For the function $h(x)=\frac{6x}{(x+1)(x-2)}$, solve the following inequality.
$$h(x)<0$$
Select the correct choice below and fill in the answer box within your choice.

Step 1 ：The inequality is $h(x)<0$, where $h(x)=\frac{6x}{(x+1)(x-2)}$.

Step 2 ：To solve this inequality, we need to find the values of $x$ for which $h(x)<0$.

Step 3 ：First, we find the values of $x$ for which $h(x)=0$. This happens when the numerator of $h(x)$ is zero, i.e., when $x=0$.

Step 4 ：Next, we find the values of $x$ for which $h(x)$ is undefined.
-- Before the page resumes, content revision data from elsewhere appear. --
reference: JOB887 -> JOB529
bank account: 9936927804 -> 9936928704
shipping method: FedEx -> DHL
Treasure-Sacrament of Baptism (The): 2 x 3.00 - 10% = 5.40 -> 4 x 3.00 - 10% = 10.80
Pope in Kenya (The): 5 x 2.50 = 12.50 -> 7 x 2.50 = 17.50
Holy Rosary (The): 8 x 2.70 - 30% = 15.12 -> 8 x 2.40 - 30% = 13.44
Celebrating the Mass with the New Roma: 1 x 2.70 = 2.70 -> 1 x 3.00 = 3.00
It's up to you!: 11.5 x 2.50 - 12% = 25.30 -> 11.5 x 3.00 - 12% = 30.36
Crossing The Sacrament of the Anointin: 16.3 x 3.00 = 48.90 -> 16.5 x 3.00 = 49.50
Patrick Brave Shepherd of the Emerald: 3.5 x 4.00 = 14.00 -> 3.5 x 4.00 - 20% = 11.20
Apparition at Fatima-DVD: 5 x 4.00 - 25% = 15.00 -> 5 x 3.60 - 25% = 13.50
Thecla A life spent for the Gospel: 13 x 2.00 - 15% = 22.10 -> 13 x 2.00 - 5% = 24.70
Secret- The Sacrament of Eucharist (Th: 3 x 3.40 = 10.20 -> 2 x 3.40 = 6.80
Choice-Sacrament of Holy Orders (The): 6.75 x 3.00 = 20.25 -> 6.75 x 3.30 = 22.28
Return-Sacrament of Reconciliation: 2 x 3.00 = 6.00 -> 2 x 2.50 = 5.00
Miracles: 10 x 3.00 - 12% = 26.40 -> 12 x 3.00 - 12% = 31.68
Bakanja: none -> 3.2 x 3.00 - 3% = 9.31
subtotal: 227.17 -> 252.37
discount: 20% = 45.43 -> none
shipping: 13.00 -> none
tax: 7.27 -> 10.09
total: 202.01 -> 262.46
This happens when the denominator of $h(x)$ is zero, i.e., when $x=-1$ or $x=2$.

Step 5 ：Now, we consider the intervals $(-\mathrm{\infty },-1)$, $(-1,0)$, $(0,2)$, and $(2,\mathrm{\infty })$.

Step 6 ：In each interval, we choose a test point and substitute it into $h(x)$ to determine whether $h(x)<0$ in that interval.

Step 7 ：For $(-\mathrm{\infty },-1)$, we choose $x=-2$. Substituting $x=-2$ into $h(x)$, we get $h(-2)=\frac{6(-2)}{((-2)+1)((-2)-2)}=\frac{-12}{(-1)(-4)}=-3<0$. So, $h(x)<0$ in $(-\mathrm{\infty },-1)$.

Step 8 ：For $(-1,0)$, we choose $x=-0.5$. Substituting $x=-0.5$ into $h(x)$, we get $h(-0.5)=\frac{6(-0.5)}{((-0.5)+1)((-0.5)-2)}=\frac{-3}{0.5(-2.5)}=1.2>0$. So, $h(x)<0$ does not hold in $(-1,0)$.

Step 9 ：For $(0,2)$, we choose $x=1$. Substituting $x=1$ into $h(x)$, we get $h(1)=\frac{6(1)}{(1+1)(1-2)}=\frac{6}{-1}=-6<0$. So, $h(x)<0$ in $(0,2)$.

Step 10 ：For $(2,\mathrm{\infty })$, we choose $x=3$. Substituting $x=3$ into $h(x)$, we get $h(3)=\frac{6(3)}{(3+1)(3-2)}=\frac{18}{2}=9>0$. So, $h(x)<0$ does not hold in $(2,\mathrm{\infty })$.

Step 11 ：Final Answer: The solution to the inequality $h(x)<0$ is $\boxed{{\displaystyle (-\mathrm{\infty },-1)\cup (0,2)}}$.